Manoel HyginoO autor é membro da Academia Mineira de Letras e escreve para o Hoje em Dia

Sem Mujica

Publicado em 28/05/2025 às 06:00.

Quem assistiu pela televisão,  em meados de maio,  ao sepultamento de José Alberto Mujica e aos atos que o antecederam não compreendeu exatamente o que eles representaram. Em verdade, somente um mais cuidadoso aprofundamento na história do país sulino sentirá mais de perto o que é o seu Pepe para o bravo povo do Uruguai. 
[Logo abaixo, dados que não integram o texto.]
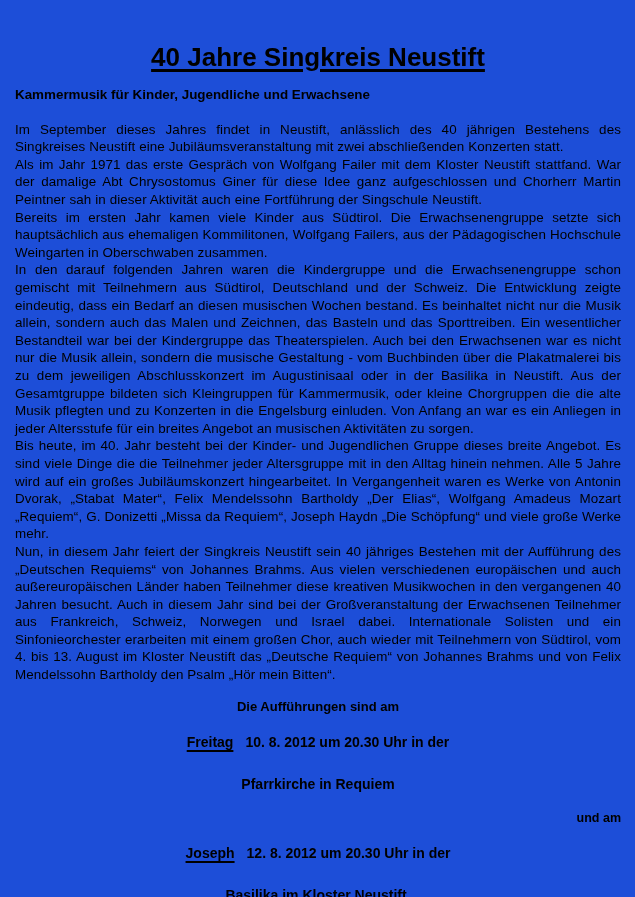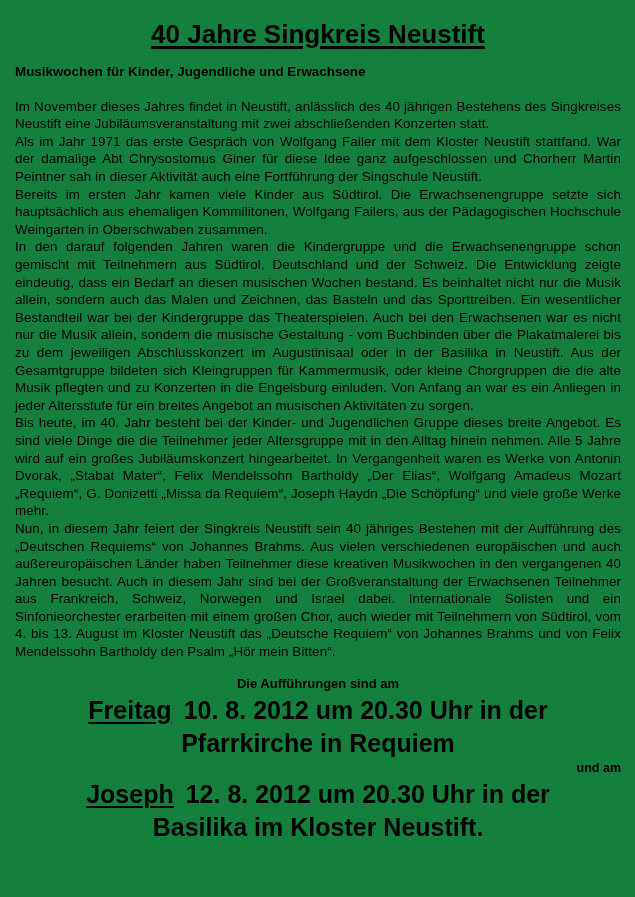--- a/index.html
+++ b/index.html
@@ -12,12 +12,12 @@
     width: 635px;
     height: 897px;
     margin: 0 auto;
-    background: #15803d;
+    background: #1d4ed8;
     color: #000000;
     font-family: "Liberation Sans", "DejaVu Sans", sans-serif;
     overflow: hidden;
     box-sizing: border-box;
-    padding: 19px 14px 0 15px;
+    padding: 42px 14px 0 15px;
   }
   .doc-title {
     margin: 0 0 13px 0;

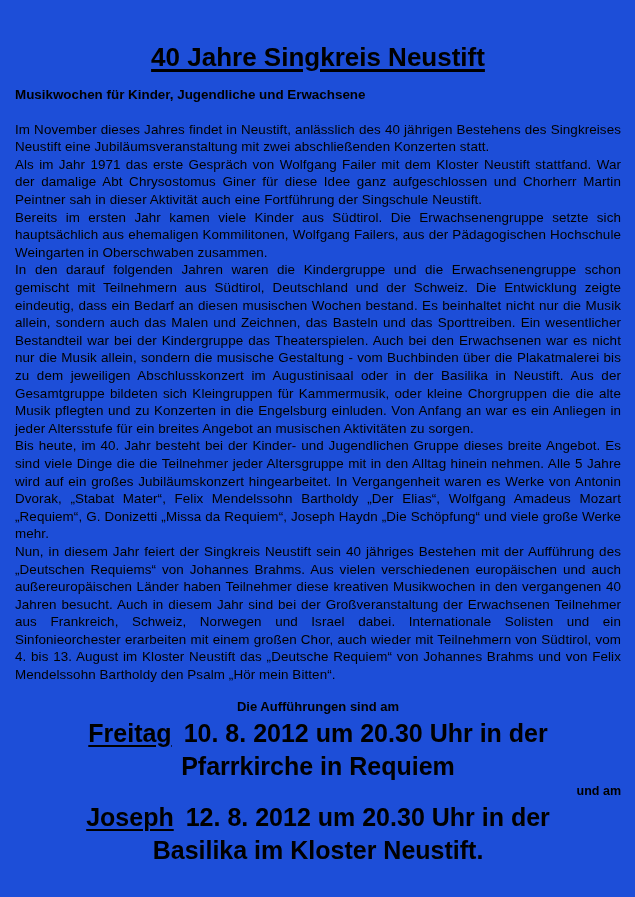--- a/index.html
+++ b/index.html
@@ -80,7 +80,7 @@
 
   <h1 class="doc-title"><span class="underlined">40 Jahre Singkreis Neustift</span></h1>
 
-  <p class="doc-subtitle">Musikwochen für Kinder, Jugendliche und Erwachsene</p>
+  <p class="doc-subtitle">Kammermusik für Kinder, Jugendliche und Erwachsene</p>
 
   <div class="body-text">
     <p>Im November dieses Jahres findet in Neustift, anlässlich des 40 jährigen Bestehens des Singkreises Neustift eine Jubiläumsveranstaltung mit zwei abschließenden Konzerten statt.</p>

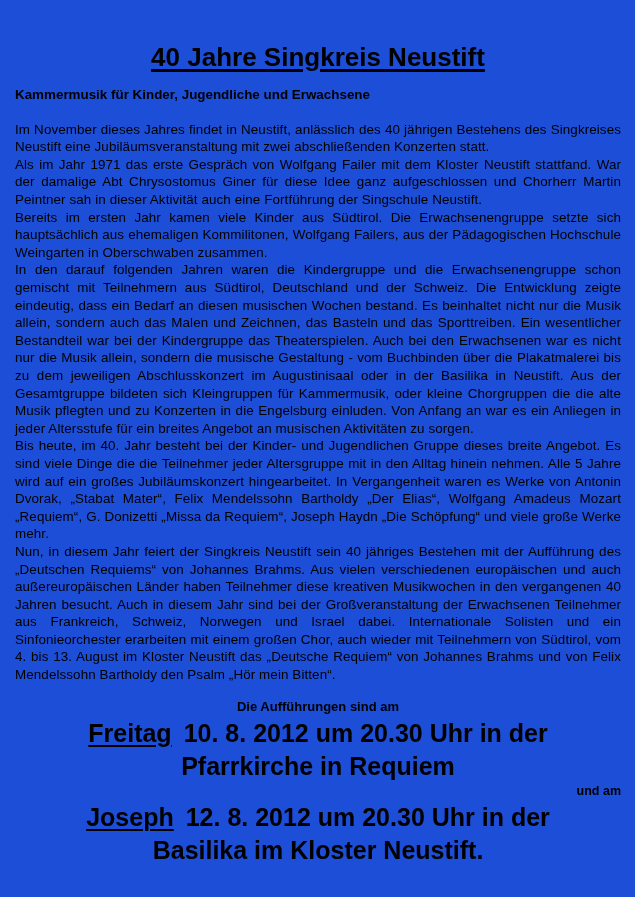--- a/index.html
+++ b/index.html
@@ -83,7 +83,7 @@
   <p class="doc-subtitle">Kammermusik für Kinder, Jugendliche und Erwachsene</p>
 
   <div class="body-text">
-    <p>Im November dieses Jahres findet in Neustift, anlässlich des 40 jährigen Bestehens des Singkreises Neustift eine Jubiläumsveranstaltung mit zwei abschließenden Konzerten statt.</p>
+    <p>Im September dieses Jahres findet in Neustift, anlässlich des 40 jährigen Bestehens des Singkreises Neustift eine Jubiläumsveranstaltung mit zwei abschließenden Konzerten statt.</p>
     <p>Als im Jahr 1971 das erste Gespräch von Wolfgang Failer mit dem Kloster Neustift stattfand. War der damalige Abt Chrysostomus Giner für diese Idee ganz aufgeschlossen und Chorherr Martin Peintner sah in dieser Aktivität auch eine Fortführung der Singschule Neustift.</p>
     <p>Bereits im ersten Jahr kamen viele Kinder aus Südtirol. Die Erwachsenengruppe setzte sich hauptsächlich aus ehemaligen Kommilitonen, Wolfgang Failers, aus der Pädagogischen Hochschule Weingarten in Oberschwaben zusammen.</p>
     <p>In den darauf folgenden Jahren waren die Kindergruppe und die Erwachsenengruppe schon gemischt mit Teilnehmern aus Südtirol, Deutschland und der Schweiz. Die Entwicklung zeigte eindeutig, dass ein Bedarf an diesen musischen Wochen bestand. Es beinhaltet nicht nur die Musik allein, sondern auch das Malen und Zeichnen, das Basteln und das Sporttreiben. Ein wesentlicher Bestandteil war bei der Kindergruppe das Theaterspielen. Auch bei den Erwachsenen war es nicht nur die Musik allein, sondern die musische Gestaltung - vom Buchbinden über die Plakatmalerei bis zu dem jeweiligen Abschlusskonzert im Augustinisaal oder in der Basilika in Neustift. Aus der Gesamtgruppe bildeten sich Kleingruppen für Kammermusik, oder kleine Chorgruppen die die alte Musik pflegten und zu Konzerten in die Engelsburg einluden. Von Anfang an war es ein Anliegen in jeder Altersstufe für ein breites Angebot an musischen Aktivitäten zu sorgen.</p>

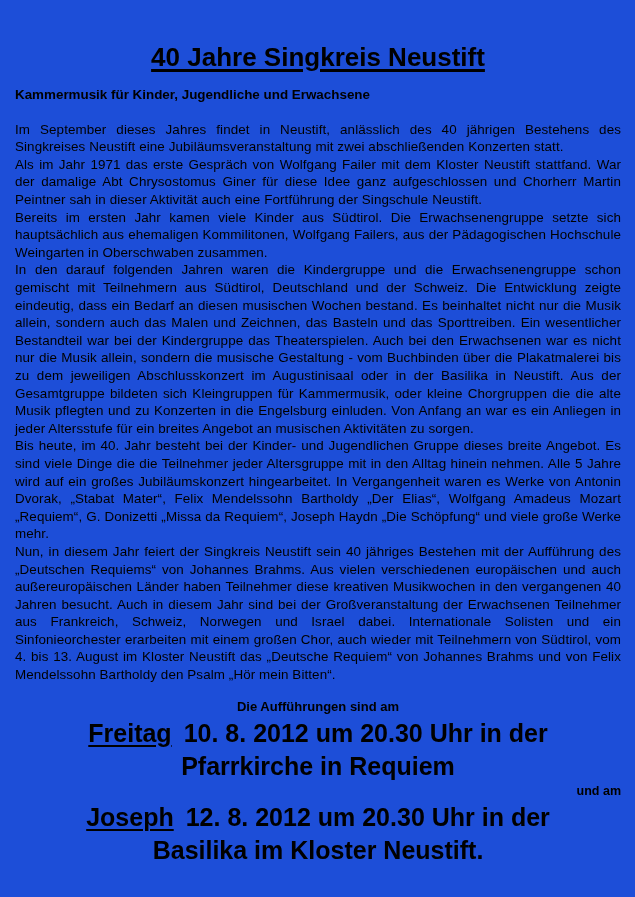--- a/index.html
+++ b/index.html
@@ -56,9 +56,9 @@
     margin: 12px 0 3px 0;
   }
   .perf-line {
-    font-size: 25px;
+    font-size: 14px;
     line-height: 30px;
-    margin: 3px;
+    margin: 12px;
   }
   .perf-day {
     text-decoration: underline;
Vítima de câncer no esôfago e fígado, o irrequieto presidente que se tornou a mais importante personalidade da esquerda latino-americana, mercê de sua singular maneira de viver e de enfrentar os acontecimentos políticos da pátria, dela se despediu aos 89 anos, pedindo para ser sepultado em sua pequena propriedade rural nas proximidades de Montevidéu, junto às cinzas de sua inseparável amiga, a cadelinha Manuela, que tinha apenas três patas. 

A luta pela sobrevivência e independência do Uruguai é uma epopeia que remonta ao século XVIII, quando a região do atual país era habitada pelos índios charruas, chamamés e guaranis. Em 1624, os espanhóis criaram uma colônia em Soriano e, em 1680, os portugueses estabeleceram Colônia de Sacramento, mas foram expulsos pelos espanhóis em 1726. 

Nem a ação de José Gervásio Artigas, entre 1810 e 1814, ao liderar uma insurreição armada para dominar Montevidéu, conseguiu paz. Em 1821, o território passou a pertencer ao Brasil com o nome de Província Cisplatina. Mas a luta não terminou.

Sob os partidos Blanco Colorado permaneceu o impasse. Jamais faliu, contudo, o sonho de independência plena conquistada a duros sacrifícios. 

Crises econômicas e políticas foram numerosas. Mas o ideal maior prevaleceu. Em outubro de 2000, o candidato da Frente Ampla foi vencedor com José Mujica, tornando-se o primeiro ex-guerrilheiro a assumir a presidência.

Enfrentou as dificuldades de toda natureza e de todos sem recuar. Tornou-se líder da guerrilha urbana, no Movimento de Libertação Nacional - Tupamaros, ativa no Uruguai entre 1960 e 1972, sendo responsável por roubos, sequestros e assassinatos na luta contra a ditadura militar. Suportou 12 anos de prisão em meio a torturas e condições desumanas, ao ponto de não poder tomar um copo de água à noite. Perdeu muitos dentes durante a vida na prisão, embora sem julgamento ou acusação. 

Libertado em 1985, reintegrou-se à vida política e, em 1989, fundou o Movimento de Participação, a cuja frente esteve até a morte. Antes da presidência foi deputado, ministro da Pecuária e Agricultura e Senador. Foi casado com Lúcia Topolansky, ex-guerrilheira, ex-senadora e ex-vice-presidente.  

“Se você nos deixou algo, foi a esperança insaciável de que é possível fazer melhor”, escreveu o presidente chileno Gabriel Boric, sobre Mujica.